Keywords

Introduction

Landslides are among the most problematic natural hazards in Italy, in terms of both casualties and economic losses. The management of landslide risk requires suitable actions at different levels, from national to municipal. In particular, at national level it is mandatory to correctly allocate the limited budget available for mitigation, thus recognizing the most critical areas where funds should be allocated. Moreover, it is important to know the fragility of the territory at trans-regional level in case of large disasters that require the intervention of National Civil Protection. For both needs, a map reporting the susceptibility of landslides at national scale is fundamental.

Some experiments of landslide susceptibility mapping at national scale have been already presented in the literature in Italy (Delmonaco et al. 2002; Günther et al. 2008) and in other countries (Malet et al. 2010). However, these maps have been produced using heuristic methods based on multi-criteria analysis of contributing factors and subjective judgement. None of these maps have been produced by systematically exploiting national-scale landslide inventories that are becoming available in many countries.

The aim of the work is to present the methodology adopted by ISPRA (Italian National Institute for Environmental Protection and Research) with the University of Florence, University of Milano-Bicocca and University of Rome “La Sapienza” for the development of a Landslide susceptibility map of Italy at 1:1,000,000 scale. This research is carried out in the framework of the European Thematic Strategy for Soil Protection and in particular in the activities of the JRC European Landslide Expert Group dealing with the definition of guidelines for delineating landslide prone areas in Europe and the development of preliminary models for landslide susceptibility assessment at European and national scale (Hervas 2007; Hervás et al. 2010; Van Den Eeckhaut et al. 2010).

The “Landslide susceptibility map of Italy” project activities include: (1) analysis and quality assessment of existing datasets for geology, land use, land surface and landslides; (2) identification of “homogeneous” physiographic settings, (3) test of different susceptibility models to assess advantages, disadvantages and the applicability at the scale of the analysis; (4) selection of an optimal model; (5) application of selected model to the entire area and production of Landslide Susceptibility Map of Italy. This paper presents the results of the first four activities.

Contributing Factors

Considering the expected significance in controlling landslides and the availability of complete datasets for the entire country, it has been decided to use as contributing factors the lithology, the land use and selected land surface parameters.

The lithological map was obtained from the 1:500,000 Geological Map of Italy (Compagnoni et al. 1976–1984) by reclassifying the 128 geological units in 16 classes, according with similar lithological and geomechanical characteristics. The geological classification is consistent and homogeneous for the entire area, even if not always optimized for landslide susceptibility (e.g., talus and alluvial deposits are not distinguished, pyroclastic soils around Vesuvius Volcano are not well classified). In some portions, the accuracy of the map is moderate, with errors in mapping limits higher than 50 mm, which correspond to acceptable graphicism error at 1:1,000,000 scale.

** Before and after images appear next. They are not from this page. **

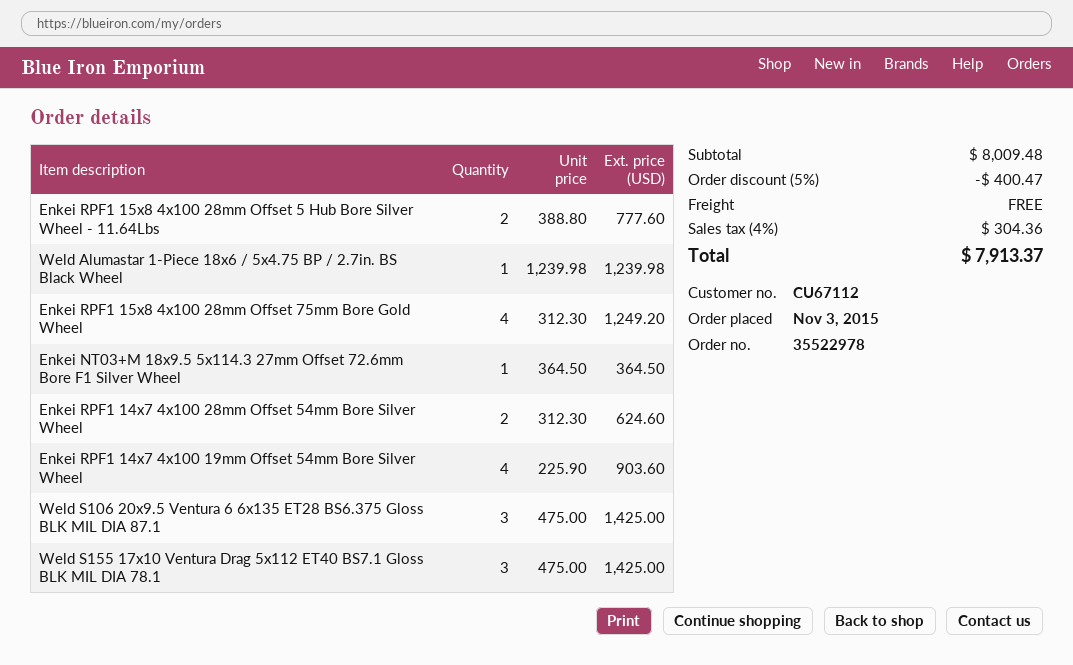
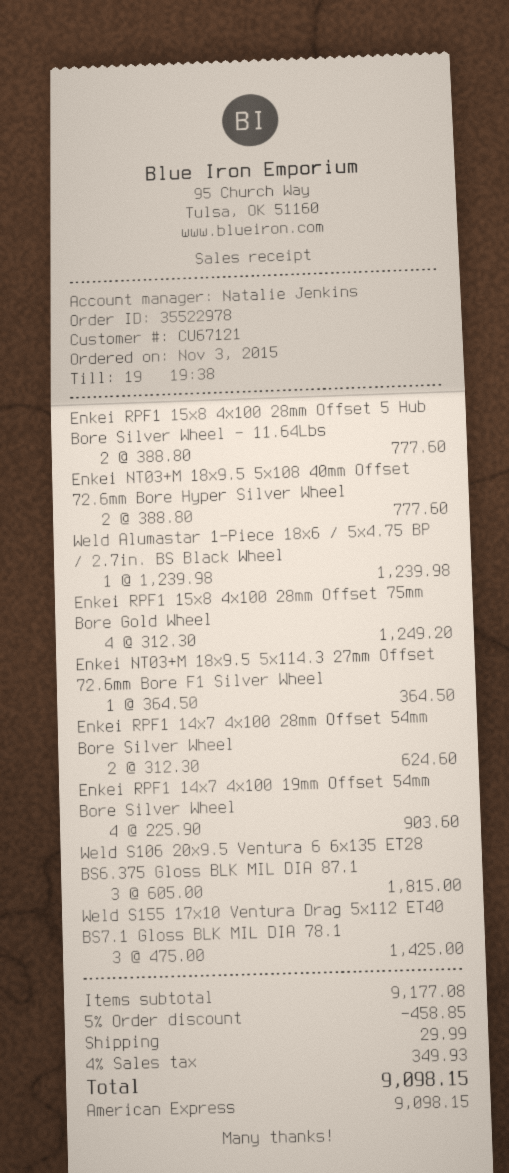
customer number: CU67112 -> CU67121
Weld S106 20x9.5 Ventura 6 6x135 ET28 BS6.375 Gloss BLK MIL DIA 87.1: 3 x 475.00 = 1425.00 -> 3 x 605.00 = 1815.00
Enkei NT03+M 18x9.5 5x108 40mm Offset 72.6mm Bore Hyper Silver Wheel: none -> 2 x 388.80 = 777.60
subtotal: 8009.48 -> 9177.08
discount: 5% = 400.47 -> 5% = 458.85
shipping: 0.00 -> 29.99
tax: 4% = 304.36 -> 4% = 349.93
total: 7913.37 -> 9098.15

Land use was obtained by reclassified 1:100,000 Corine Land Cover Map (Büttner et al. 2002) in 11 classes based on landslide density and spatial significance of similar units in the area. The map is high homogeneous, and the resolution of boundaries is high for the scale of the analysis.

A 20 × 20 m DEM (IGM) was adopted for the description of land surface. This DEM derives from the interpolation of 25 m interval contour lines. Although the resolution is optimal for the scale of the analysis, the quality of the DEM is low in some sectors due to interpolation problems (e.g., terrace effect) and a strong smoothing effect. A number of DEM-derived variables have been created within GIS: slope gradient, aspect, curvatures, contributing area, topographic wetness index (Beven and Kirkby 1979), roughness (VRM, Sappington et al. 2007).

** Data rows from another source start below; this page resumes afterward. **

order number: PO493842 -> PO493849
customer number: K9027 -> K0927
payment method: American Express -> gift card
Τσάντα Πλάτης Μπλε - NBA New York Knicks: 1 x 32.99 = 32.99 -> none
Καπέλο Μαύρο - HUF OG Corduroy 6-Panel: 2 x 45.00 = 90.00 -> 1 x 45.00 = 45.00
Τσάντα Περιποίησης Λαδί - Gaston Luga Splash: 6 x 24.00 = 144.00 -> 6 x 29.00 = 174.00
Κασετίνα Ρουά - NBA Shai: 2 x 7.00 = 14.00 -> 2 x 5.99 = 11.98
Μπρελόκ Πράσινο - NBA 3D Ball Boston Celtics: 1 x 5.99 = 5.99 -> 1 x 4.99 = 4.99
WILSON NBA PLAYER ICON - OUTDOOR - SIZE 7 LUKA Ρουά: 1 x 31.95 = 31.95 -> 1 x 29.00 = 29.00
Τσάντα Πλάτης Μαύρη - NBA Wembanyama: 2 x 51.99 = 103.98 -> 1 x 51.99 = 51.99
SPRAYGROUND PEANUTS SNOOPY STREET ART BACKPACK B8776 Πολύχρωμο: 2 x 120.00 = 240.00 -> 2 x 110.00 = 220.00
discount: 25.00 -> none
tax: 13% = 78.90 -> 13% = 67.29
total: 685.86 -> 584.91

The Italian Landslide Inventory

The Italian Landslide Inventory (Progetto IFFI – Inventario dei Fenomeni Franosi in Italia) has been used for the analysis (Fig. 1). This inventory includes 486,336 landslides which affect an area of about 20,800 km2 (6.9 % of Italy). The main types of movement are: rotational/translational slides (32.5 %), slow earth flows (15.3 %) and rapid debris flows (14.6 %).

Fig. 1
figure 00381

Landslide density in Italy (From Trigila et al. 2010)

The inventory has been developed by ISPRA and 21 Regions and self-governing Provinces following a common protocol for both the geometric representation and the landslide attributes. Landslides have been identified using field surveys, historical documents, and aerial photo interpretation, and mapped within a GIS environment as polygon (78 %), line (11 %) or points (11 %), according to the shape, the typology and the dimension of the landslides.

The mapping scale is 1:10,000 in the most part of Italian territory. Less resolution scale (1:25,000) has been used in mountain and sparsely populated areas.

The attributes associated to each landslide are organised in three different levels of increasing detail. The 1st level contains the basic data on landslide location, type of movement and state of activity; the 2nd level provides data on geometry, lithology, geotechnical properties, land use, causes and activation date; the 3rd level gives detailed information on damages, investigations and remedial measures (Trigila and Iadanza 2008). For most of landslides, only the 1st level information is available.

The pre-existing degree of knowledge on landslides among the Regions was extremely different before the Project began. Despite the adoption of a common protocol for landslide identification and mapping, currently there is still a lack of homogeneity of the inventory, especially in terms of landslide density (ls/km2) (Trigila et al. 2010).

A further analysis allowed to recognize that this incompleteness is due to three main problems: (1) sources of information, (2) landslide size resolution, (3) interpretation of landslide typology.

Regions where landslide have been recognized mainly based on historical data report only events in urban areas and along the transportation network, thus neglecting all landslide bodies that can be recognized in sparsely populated areas by aerial photo-interpretation or field survey. Susceptibility models based on such limited information roughly describe the susceptibility of most active slopes, but generally underestimate the overall landslide potential (Carrara et al. 2003).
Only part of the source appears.